[Problem description]
Every line from the line containing "(241, 923) none" to the end of the data must appear in the answer exactly as it appears there, and nothing else.

[Supplied entries]
§ §

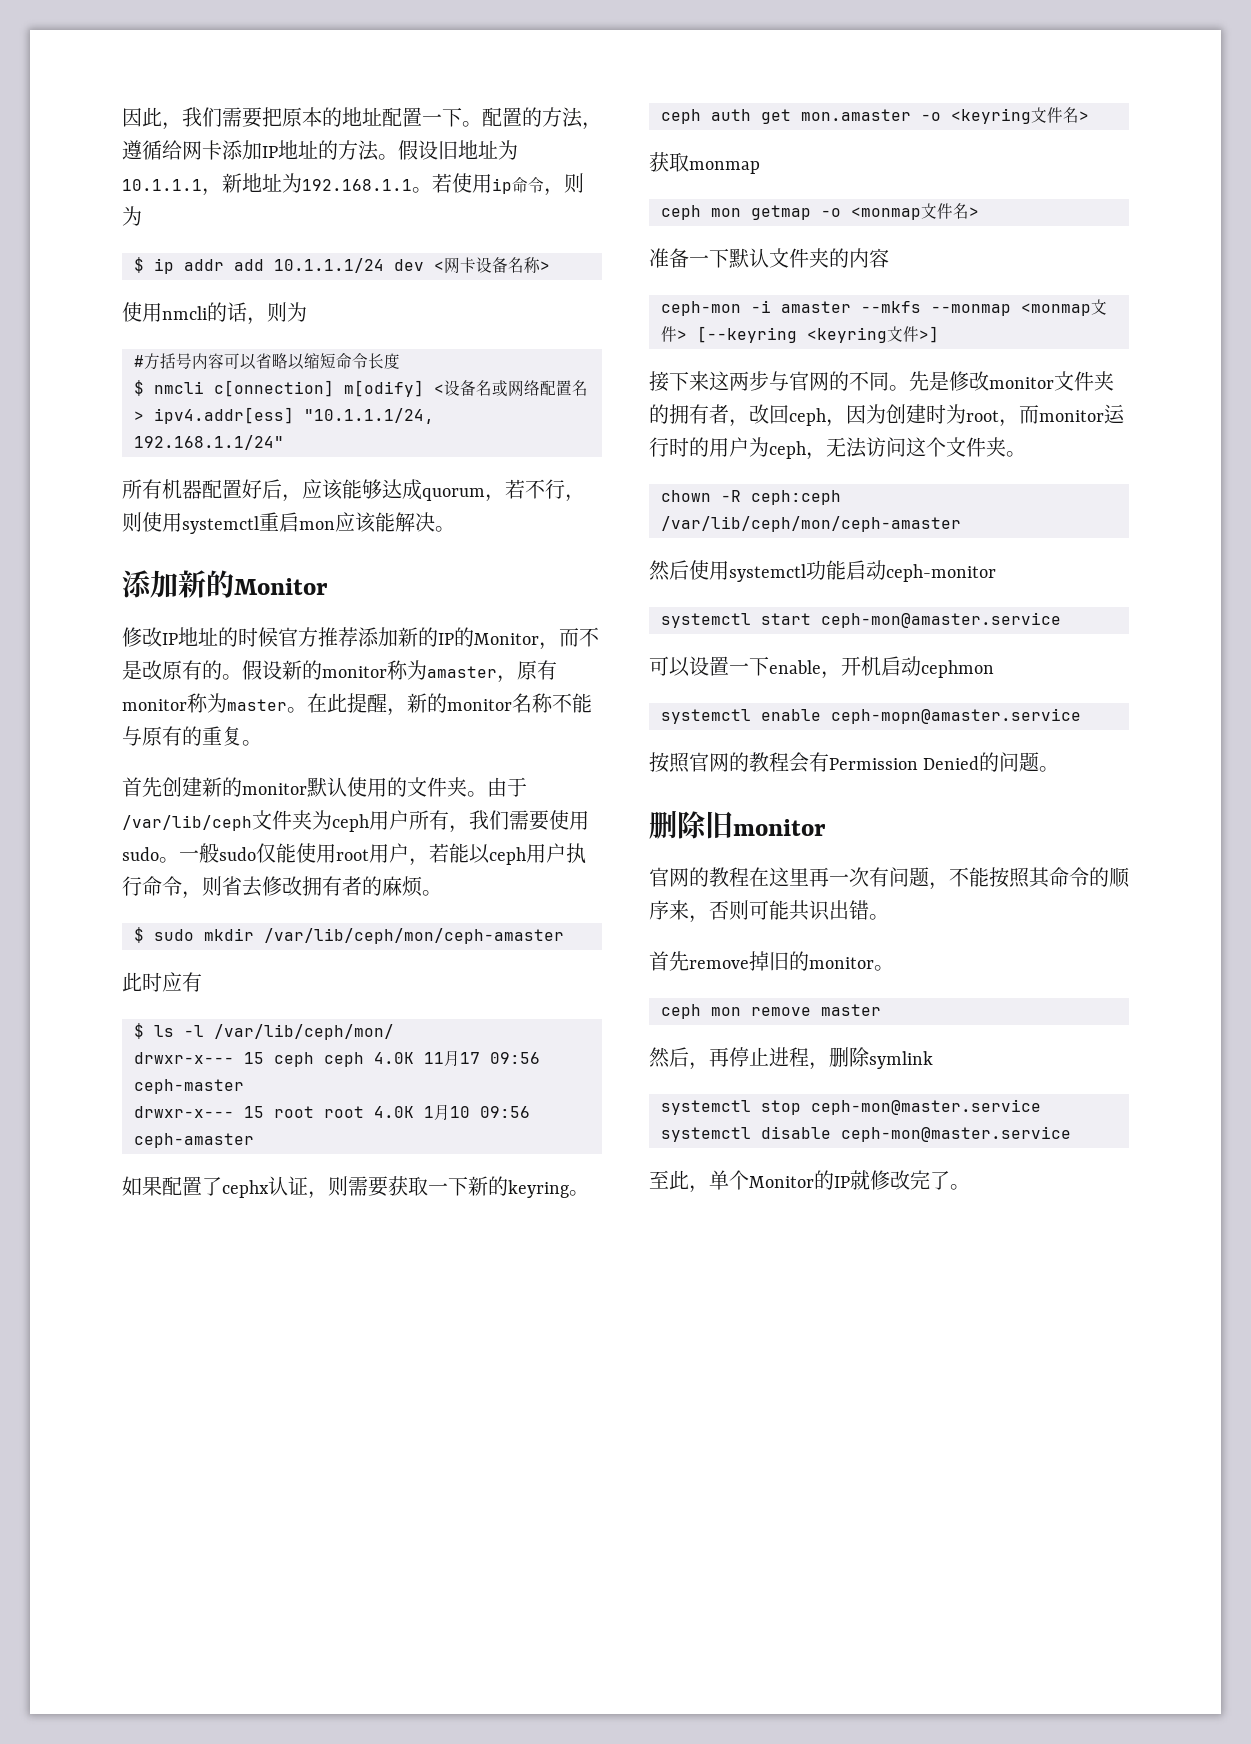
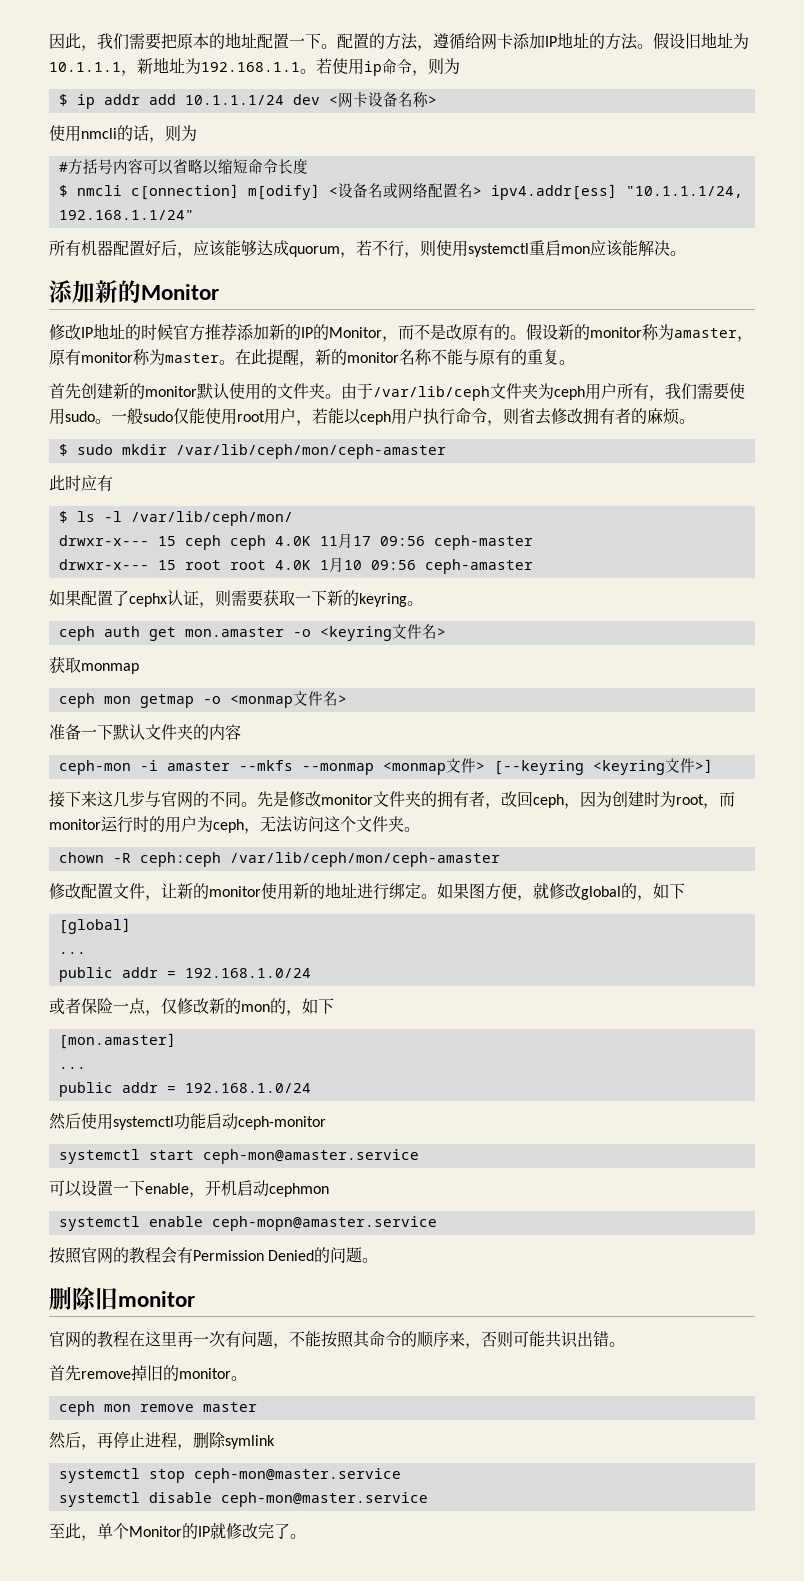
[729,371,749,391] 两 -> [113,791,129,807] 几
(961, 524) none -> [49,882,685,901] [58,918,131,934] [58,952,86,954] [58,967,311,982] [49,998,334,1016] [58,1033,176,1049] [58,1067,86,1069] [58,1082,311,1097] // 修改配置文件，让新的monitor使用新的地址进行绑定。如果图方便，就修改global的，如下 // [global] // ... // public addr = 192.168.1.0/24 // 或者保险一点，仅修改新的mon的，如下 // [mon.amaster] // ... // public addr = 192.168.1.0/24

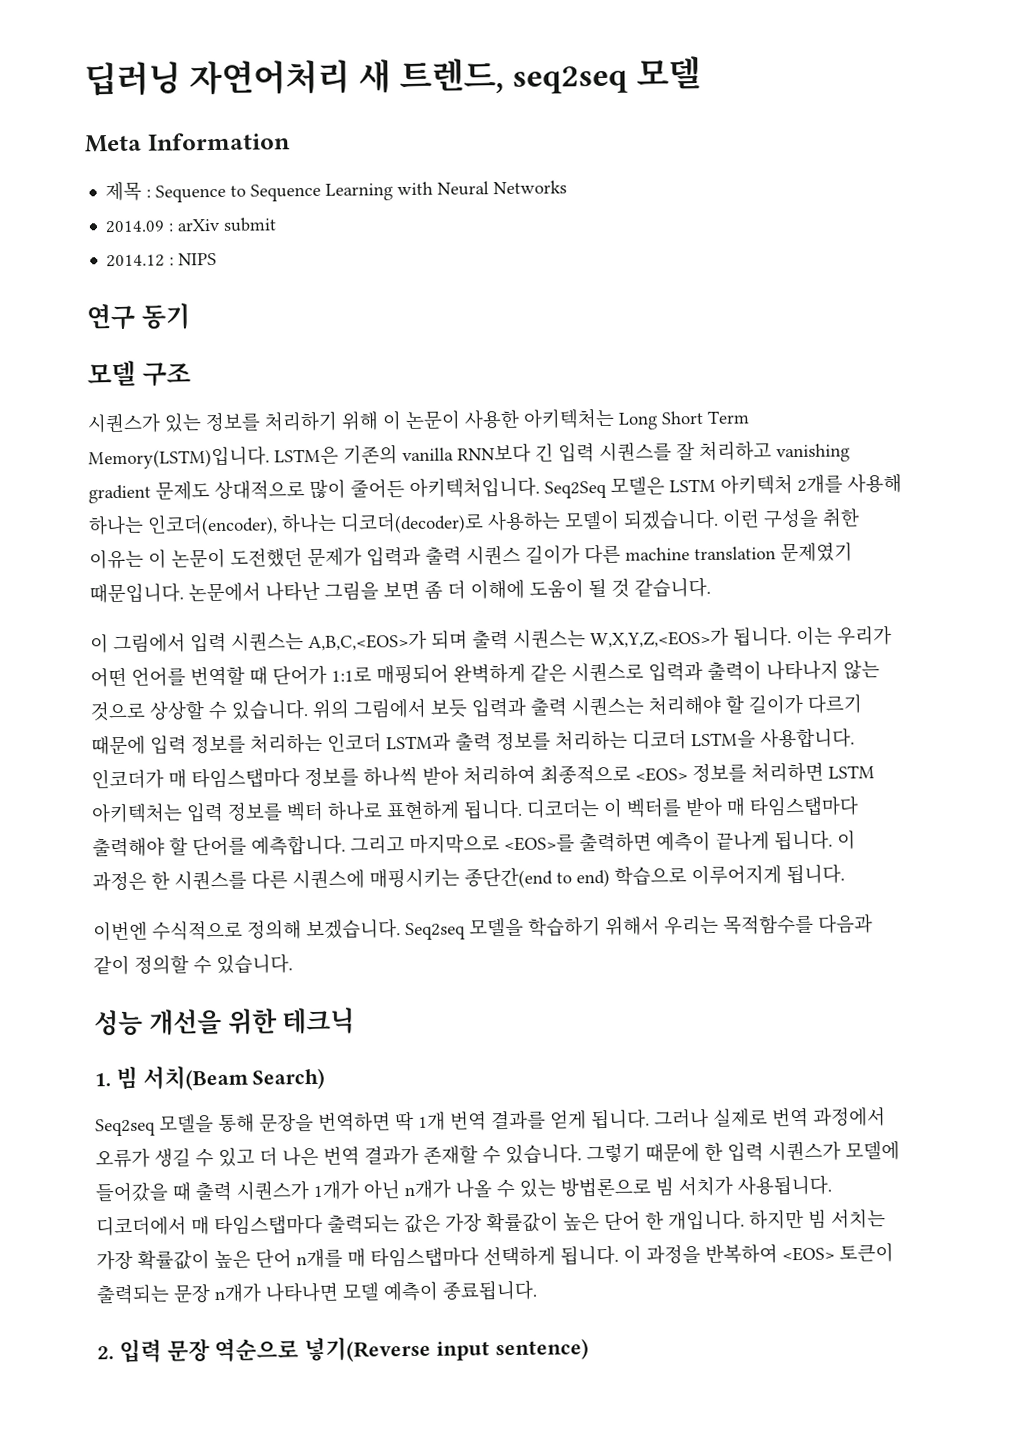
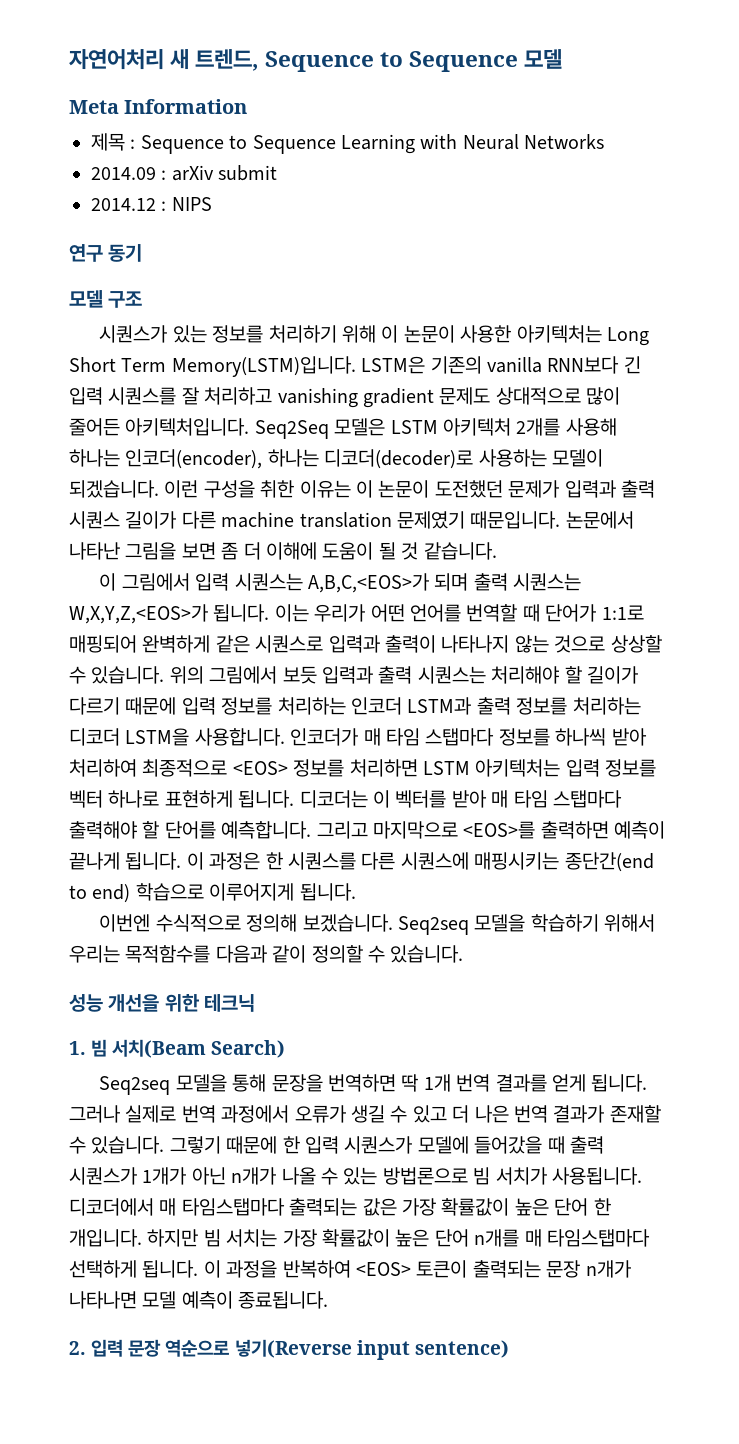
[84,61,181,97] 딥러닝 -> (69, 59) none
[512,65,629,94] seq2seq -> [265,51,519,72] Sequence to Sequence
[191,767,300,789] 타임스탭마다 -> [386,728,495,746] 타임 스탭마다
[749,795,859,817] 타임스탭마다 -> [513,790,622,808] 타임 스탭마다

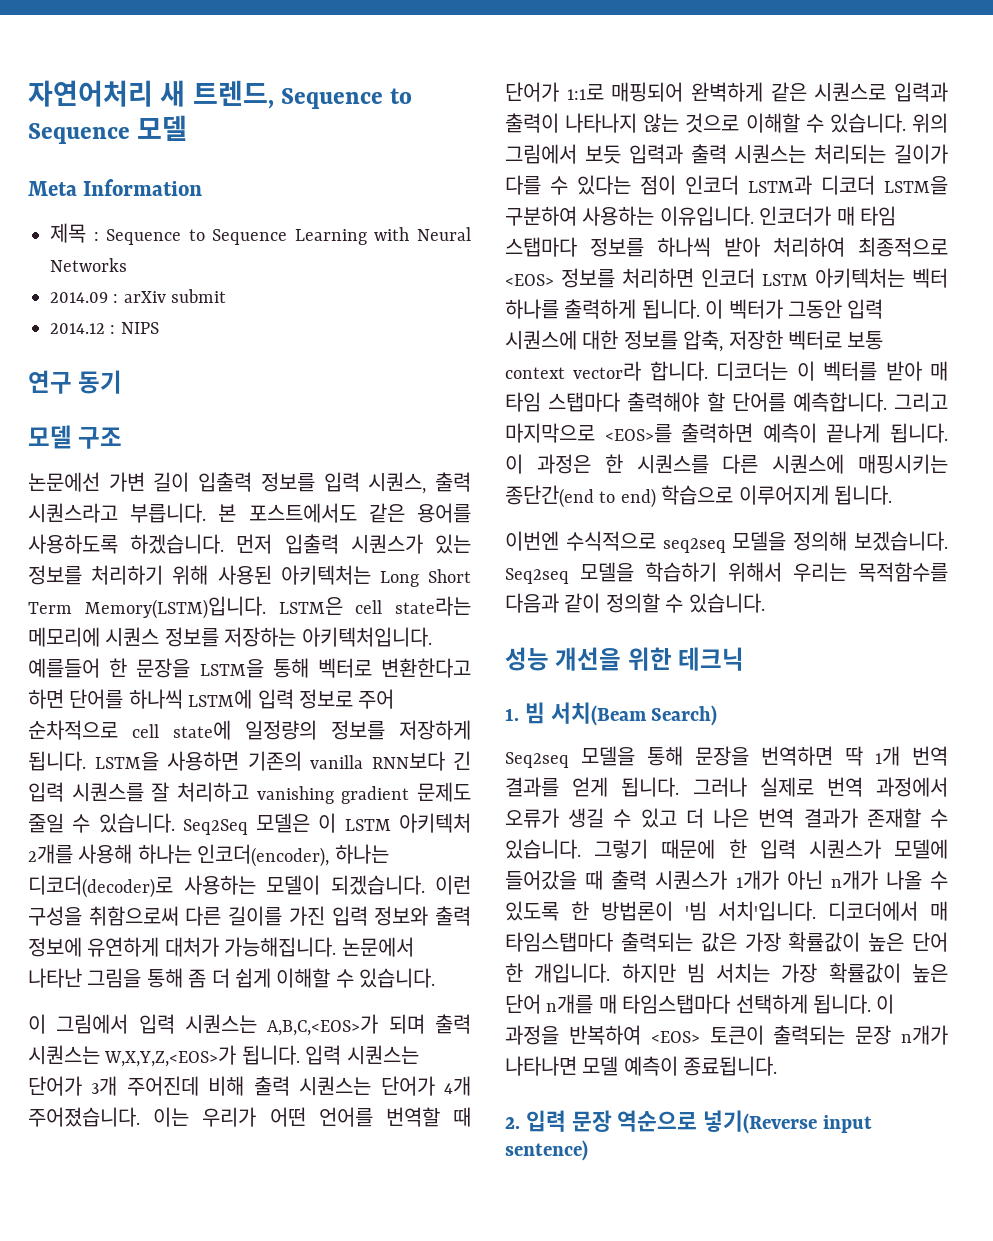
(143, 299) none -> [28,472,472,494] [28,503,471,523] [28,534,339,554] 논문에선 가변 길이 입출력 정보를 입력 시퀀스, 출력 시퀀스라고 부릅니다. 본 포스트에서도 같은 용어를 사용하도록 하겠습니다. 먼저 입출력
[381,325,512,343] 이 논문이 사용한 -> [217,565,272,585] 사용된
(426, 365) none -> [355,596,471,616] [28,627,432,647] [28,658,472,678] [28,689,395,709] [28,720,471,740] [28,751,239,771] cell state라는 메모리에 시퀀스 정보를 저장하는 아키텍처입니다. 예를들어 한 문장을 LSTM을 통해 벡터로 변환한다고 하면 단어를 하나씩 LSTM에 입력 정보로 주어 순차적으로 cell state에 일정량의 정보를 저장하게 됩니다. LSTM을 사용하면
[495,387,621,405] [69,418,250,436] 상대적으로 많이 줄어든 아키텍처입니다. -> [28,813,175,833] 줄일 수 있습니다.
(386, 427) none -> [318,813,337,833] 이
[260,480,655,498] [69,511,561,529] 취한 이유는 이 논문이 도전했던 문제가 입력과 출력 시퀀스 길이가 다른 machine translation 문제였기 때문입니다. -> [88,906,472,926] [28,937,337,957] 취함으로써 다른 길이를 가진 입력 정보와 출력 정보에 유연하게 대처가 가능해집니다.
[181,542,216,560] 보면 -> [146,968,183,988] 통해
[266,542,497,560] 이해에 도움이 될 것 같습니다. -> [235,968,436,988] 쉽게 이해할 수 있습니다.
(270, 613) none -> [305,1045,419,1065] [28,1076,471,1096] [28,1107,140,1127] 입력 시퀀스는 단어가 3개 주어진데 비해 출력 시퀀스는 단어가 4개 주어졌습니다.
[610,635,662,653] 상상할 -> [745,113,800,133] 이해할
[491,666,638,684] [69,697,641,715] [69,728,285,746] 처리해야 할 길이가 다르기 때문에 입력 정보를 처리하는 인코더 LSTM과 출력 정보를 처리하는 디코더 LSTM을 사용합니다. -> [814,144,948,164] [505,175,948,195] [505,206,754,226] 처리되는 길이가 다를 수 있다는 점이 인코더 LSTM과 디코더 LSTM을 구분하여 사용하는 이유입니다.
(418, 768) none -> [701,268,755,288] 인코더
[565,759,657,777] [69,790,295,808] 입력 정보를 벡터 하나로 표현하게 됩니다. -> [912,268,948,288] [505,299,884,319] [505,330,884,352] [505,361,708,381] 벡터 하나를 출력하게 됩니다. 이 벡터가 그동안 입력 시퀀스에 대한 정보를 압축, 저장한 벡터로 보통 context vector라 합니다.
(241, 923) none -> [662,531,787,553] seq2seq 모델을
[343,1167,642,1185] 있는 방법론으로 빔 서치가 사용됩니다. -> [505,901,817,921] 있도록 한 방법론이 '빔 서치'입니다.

§ §

[Answer to the problem]
(241, 923) none -> [662,531,787,553] seq2seq 모델을
[343,1167,642,1185] 있는 방법론으로 빔 서치가 사용됩니다. -> [505,901,817,921] 있도록 한 방법론이 '빔 서치'입니다.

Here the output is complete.